4. Moral responsibility

Two main questions are raised by the pessimists’ arguments. First, is it really true that one needs to be self-creating or causa sui in some way, in order to be truly or ultimately responsible for what one does, as step (2) of the pessimists’ argument asserts? Addressing this question will be delayed until §6, because a more basic question arises: What notion of responsibility is being appealed to in this argument? What exactly is this ‘ultimate’ responsibility that we are held to believe in, in spite of Nietzsche’s scorn? And if we do believe in it, what makes us believe in it?

One dramatic way to characterize the notion of ultimate responsibility is by reference to the story of heaven and hell: ‘ultimate’ moral responsibility is responsibility of such a kind that, if we have it, it makes sense to propose that it could be just to punish some of us with torment in hell and reward others with bliss in heaven. It makes sense because what we do is absolutely up to us. The words ‘makes sense’ are stressed because one certainly does not have to believe in the story of heaven and hell in order to understand the notion of ultimate responsibility that it is used to illustrate. Nor does one have to believe in the story of heaven and hell in order to believe in ultimate responsibility (many atheists have believed in it). One does not have to have heard of it.
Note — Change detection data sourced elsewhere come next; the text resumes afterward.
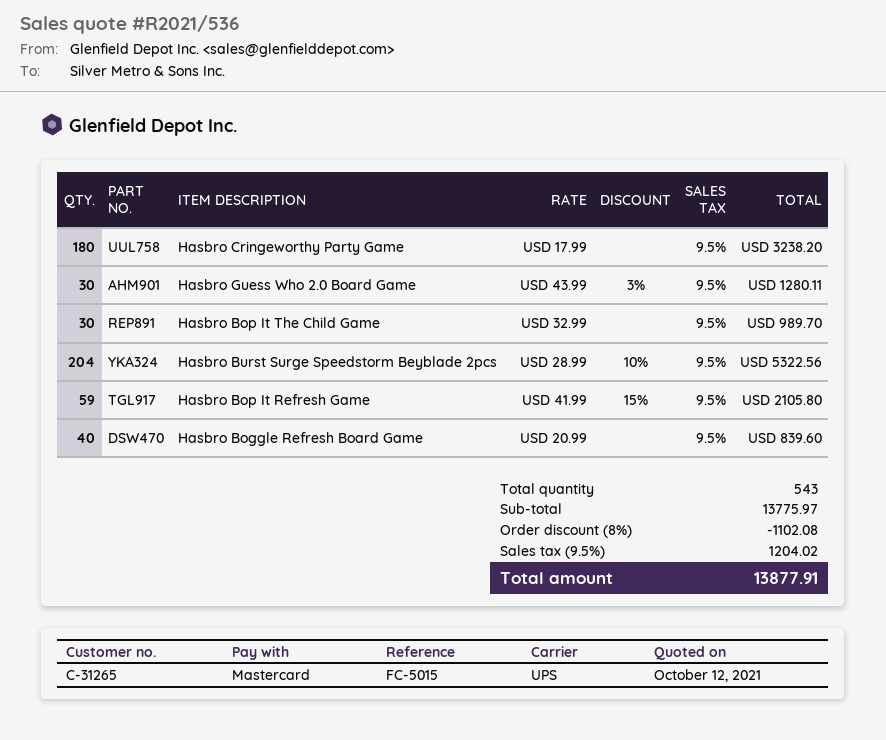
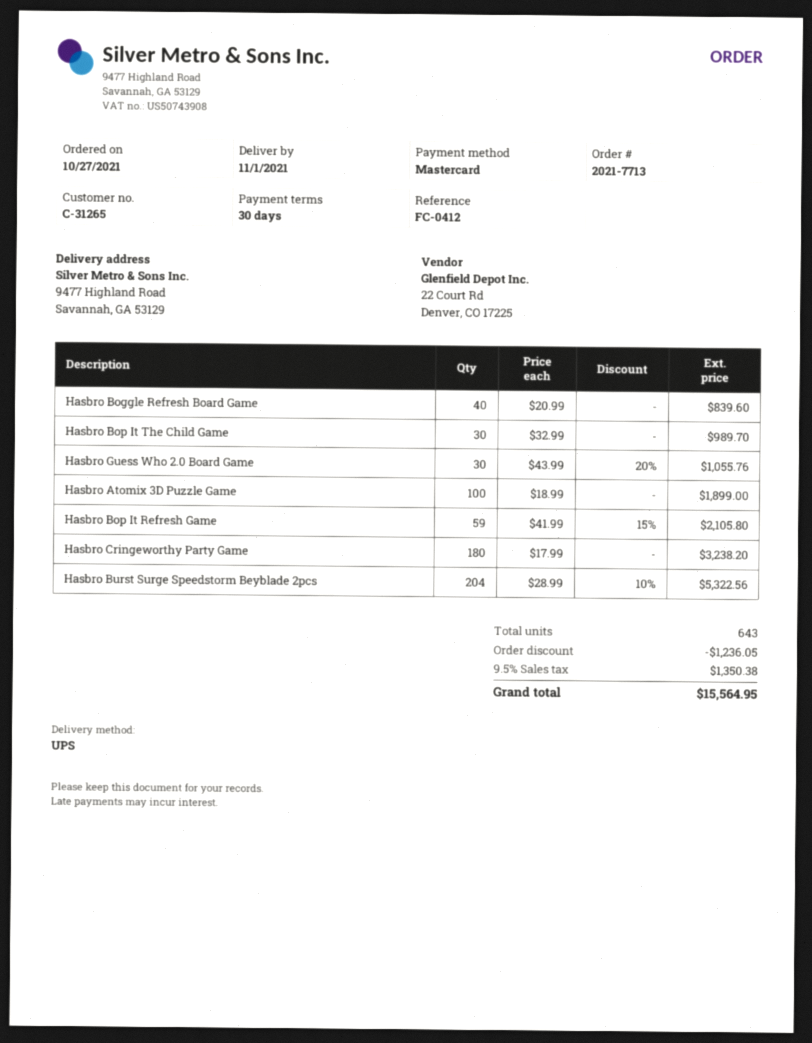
reference: FC-5015 -> FC-0412
Hasbro Guess Who 2.0 Board Game: 30 x 43.99 - 3% = 1280.11 -> 30 x 43.99 - 20% = 1055.76
Hasbro Atomix 3D Puzzle Game: none -> 100 x 18.99 = 1899.00
total quantity: 543 -> 643
discount: 1102.08 -> 1236.05
tax: 9.5% = 1204.02 -> 9.5% = 1350.38
total: 13877.91 -> 15564.95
The story is useful because it illustrates the kind of absolute or ultimate responsibility that many have supposed – and do suppose – themselves to have. It becomes particularly vivid when one is specifically concerned with moral responsibility, and with questions of desert; but it serves equally well to illustrate the sense of radical freedom and responsibility that may be had by a self-conscious agent that has no concept of morality. And one does not have to refer to the story of heaven and hell in order to describe the sorts of everyday situation that seem to be primarily influential in giving rise to our belief in ultimate responsibility. Suppose you set off for a shop on the eve of a national holiday, intending to buy a cake with your last ten pound note. Everything is closing down. There is one cake left; it costs ten pounds. On the steps of the shop someone is shaking an Oxfam tin. You stop, and it seems completely clear to you that it is entirely up to you what you do next. That is, it seems clear to you that you are truly, radically free to choose, in such a way that you will be ultimately responsible for whatever you do choose. You can put the money in the tin, or go in and buy the cake, or just walk away. (You are not only completely free to choose. You are not free not to choose.)

Standing there, you may believe that determinism is true. You may believe that in five minutes’ time you will be able to look back on the situation and say, of what you will by then have done, ‘It was determined that I should do that’. But even if you do believe this, it does not seem to undermine your current sense of the absoluteness of your freedom, and of your moral responsibility for your choice.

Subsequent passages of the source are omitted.